The committee held a two-hour hearing on SB71 Friday and likely will vote on the measure later this month.
Rosendale also has said in recent weeks that he fully expected industry opposition on the bill.
SB71, sponsored by Sen. Al Olszewski, R-Kalispell, is meant to halt two practices by pharmacy benefit managers, or PBMs, that Rosendale and his staff say improperly drive up drug prices: “Spread pricing” and rebates on certain drugs.
PBMs are hired by health-insurance companies to manage drug benefits for covered customers. They help set the drug prices paid by the insurer and the consumer and determine which drugs are preferred, with a “formulary.”
The higher the drug appears on the formulary list, the less the consumer has to pay for it – and the more often it gets purchased.
Under spread pricing, the PMB sets how much its insurer/employer will pay for the drug and then sets another, lower price that the pharmacy gets paid – and pockets the difference, said Janell Williams, an attorney in Rosendale’s office.
She said SB71 eliminates this practice.
Derek Oestreicher, another attorney in Rosendale’s office, said PBMs collect rebates from drug manufacturers, in exchange for placing certain drugs higher on the formulary, which is determined by the PBMs.
Those rebates, or kickbacks, are not always passed on to the insurer, and instead are pocketed by the PBM, Oestreicher said.
SB71 says any rebates must be passed through to the insurer and the consumer, through lower premiums. It also says insurers must prevent any conflicts of interest on the PBM boards that set the formulary, such as drug-manufacturer representatives.
Health insurers, however, lined up to oppose SB71 Friday, saying they shouldn’t be the ones to enforce the law.
Richard Miltenberger, CEO of the Montana Health Co-op, which insures more than 20,000 Montanans, said penalizing insurers for violations by the PBMs is like forcing the passenger in a speeding taxi cab to pay the traffic ticket.
Lobbyists for the PBMs said health insurers already have the power to force the changes required in SB71, when they choose which PBM to hire.
“PBMs are service providers,” said David Root of Prime Therapeutics, the manager hired and owned by Blue Cross plans. “We do not go to the health plan and say, `This is what you will get.’ The employer puts out a request for proposal … and pick the plan they feel is best to serve their needs.”

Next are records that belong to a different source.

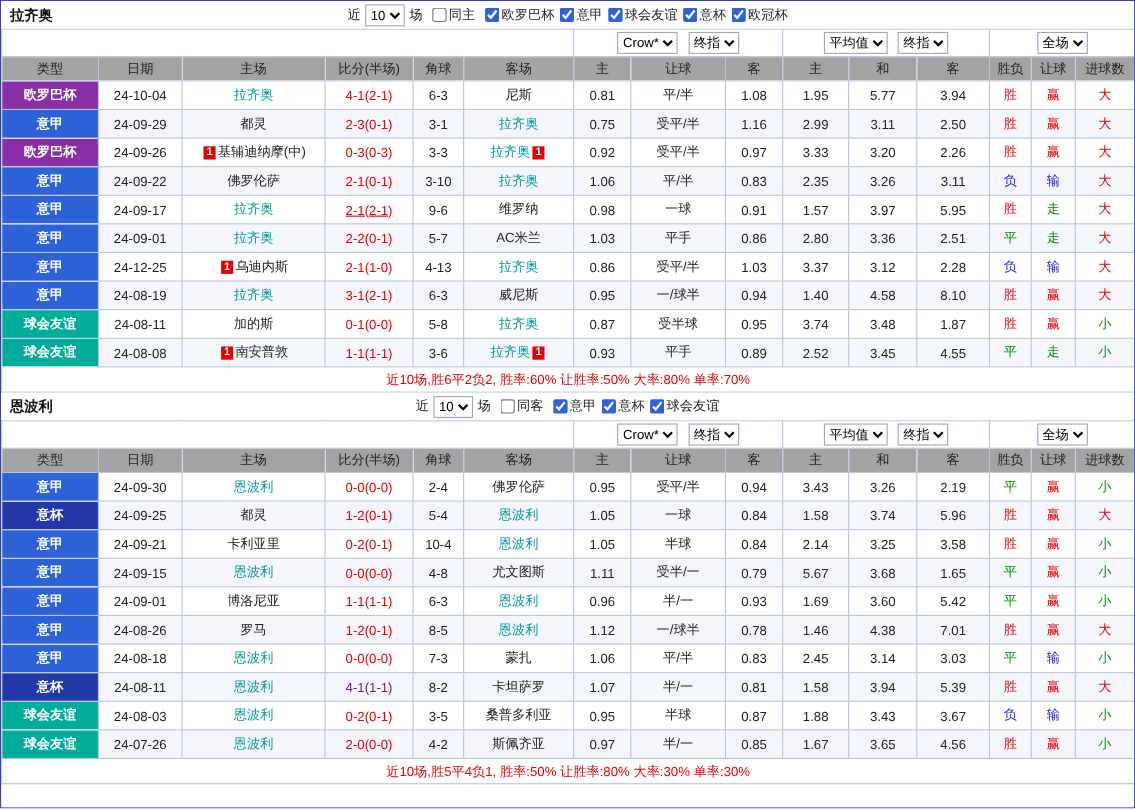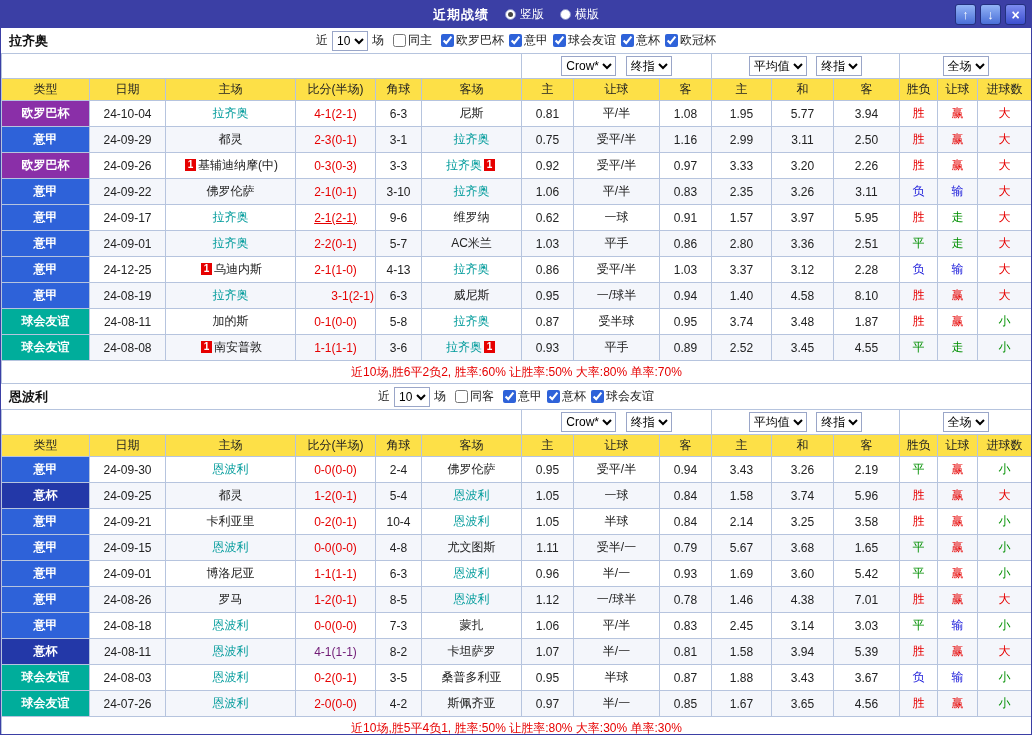--- a/index.html
+++ b/index.html
@@ -24,49 +24,31 @@
   .filters select,.selcell select{font-size:12px;height:20px;border:1px solid #9aa6c8;background:#fff}
   .cb{display:inline-flex;align-items:center;margin-left:5px;cursor:pointer}
   .cb input{width:13px;height:13px;margin:0 2px 0 0;accent-color:#2e62d9}
 
   
   table.results{border-collapse:collapse;table-layout:fixed;width:1030px;font-size:12px}
   .results th,.results td{border:1px solid #b6c4de;text-align:center;white-space:nowrap;overflow:hidden;padding:0 1px}
   .results thead tr.selects-row th{background:#fff;height:24px}
   .results thead tr.selects-row th.blank{border-bottom:1px solid #b6c4de}
   .selcell select{margin:0 3px}
-  .results thead tr.labels-row th{background:#fde047;font-weight:normal;height:21px;color:#222}
+  .results thead tr.labels-row th{background:#a3a3a3;font-weight:normal;height:21px;color:#222}
   .results tbody tr{height:26px}
   .results tbody tr:nth-child(even) td{background:#f4f6fb}
   .results tfoot td{height:22px;color:#e60000;background:#fff;border-top:1px solid #b6c4de}
   .redcard{display:inline-block;background:#e60000;color:#fff;font-size:10px;font-weight:bold;line-height:12px;width:11px;height:12px;margin:0 2px;vertical-align:1px}
 </style>
 </head>
 <body>
 
 <div class="window">
 
-  <div class="titlebar">
-    <div class="title-group">
-      <span class="win-title">近期战绩</span>
-      <span class="radio">
-        <span class="rdo checked"></span>
-        <span>竖版</span>
-      </span>
-      <span class="radio">
-        <span class="rdo"></span>
-        <span>横版</span>
-      </span>
-    </div>
-    <div class="win-buttons">
-      <button class="wbtn"><span>↑</span></button>
-      <button class="wbtn"><span>↓</span></button>
-      <button class="wbtn close"><span>×</span></button>
-    </div>
-  </div>
 
   <div class="section">
     <div class="section-head">
       <span class="team-name">拉齐奥</span>
       <div class="filters">
         <span>近</span>
         <select><option>10</option></select>
         <span>场</span>
         <label class="cb">
           <input type="checkbox" style="">
@@ -211,21 +193,21 @@
             <td style="color: rgb(26, 26, 218);">输</td>
             <td style="color: rgb(230, 0, 0);">大</td>
           </tr>
           <tr>
             <td style="background: rgb(46, 98, 217); color: rgb(255, 255, 255); font-weight: bold;">意甲</td>
             <td>24-09-17</td>
             <td><span style="color: rgb(0, 155, 155);">拉齐奥</span></td>
             <td style="color: rgb(230, 0, 0); text-decoration: underline;">2-1(2-1)</td>
             <td>9-6</td>
             <td><span>维罗纳</span></td>
-            <td>0.62</td>
+            <td>0.98</td>
             <td>一球</td>
             <td>0.91</td>
             <td>1.57</td>
             <td>3.97</td>
             <td>5.95</td>
             <td style="color: rgb(230, 0, 0);">胜</td>
             <td style="color: rgb(0, 143, 0);">走</td>
             <td style="color: rgb(230, 0, 0);">大</td>
           </tr>
           <tr>
@@ -259,21 +241,21 @@
             <td>3.12</td>
             <td>2.28</td>
             <td style="color: rgb(26, 26, 218);">负</td>
             <td style="color: rgb(26, 26, 218);">输</td>
             <td style="color: rgb(230, 0, 0);">大</td>
           </tr>
           <tr>
             <td style="background: rgb(46, 98, 217); color: rgb(255, 255, 255); font-weight: bold;">意甲</td>
             <td>24-08-19</td>
             <td><span style="color: rgb(0, 155, 155);">拉齐奥</span></td>
-            <td style="color: rgb(230, 0, 0); text-align: right;">3-1(2-1)</td>
+            <td style="color: rgb(230, 0, 0);">3-1(2-1)</td>
             <td>6-3</td>
             <td><span>威尼斯</span></td>
             <td>0.95</td>
             <td>一/球半</td>
             <td>0.94</td>
             <td>1.40</td>
             <td>4.58</td>
             <td>8.10</td>
             <td style="color: rgb(230, 0, 0);">胜</td>
             <td style="color: rgb(230, 0, 0);">赢</td>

Opponents also noted that SB71 applies only to the individual policy market in Montana – a small percentage of the overall market – and doesn’t apply to group plans.
Marilyn Bartlett, special projects coordinator for Rosendale’s office, said the bill chose only the individual market because the industry has gone to court to stop these requirements for certain group plan.
Rosendale also noted that while the PBMs say they are merely service providers working on a thin margin, they are among the biggest financial players in the nation’s health-care system.
The CEOs of Optum RX and CVS, two national PBMs, each made $18 million in 2017, he said.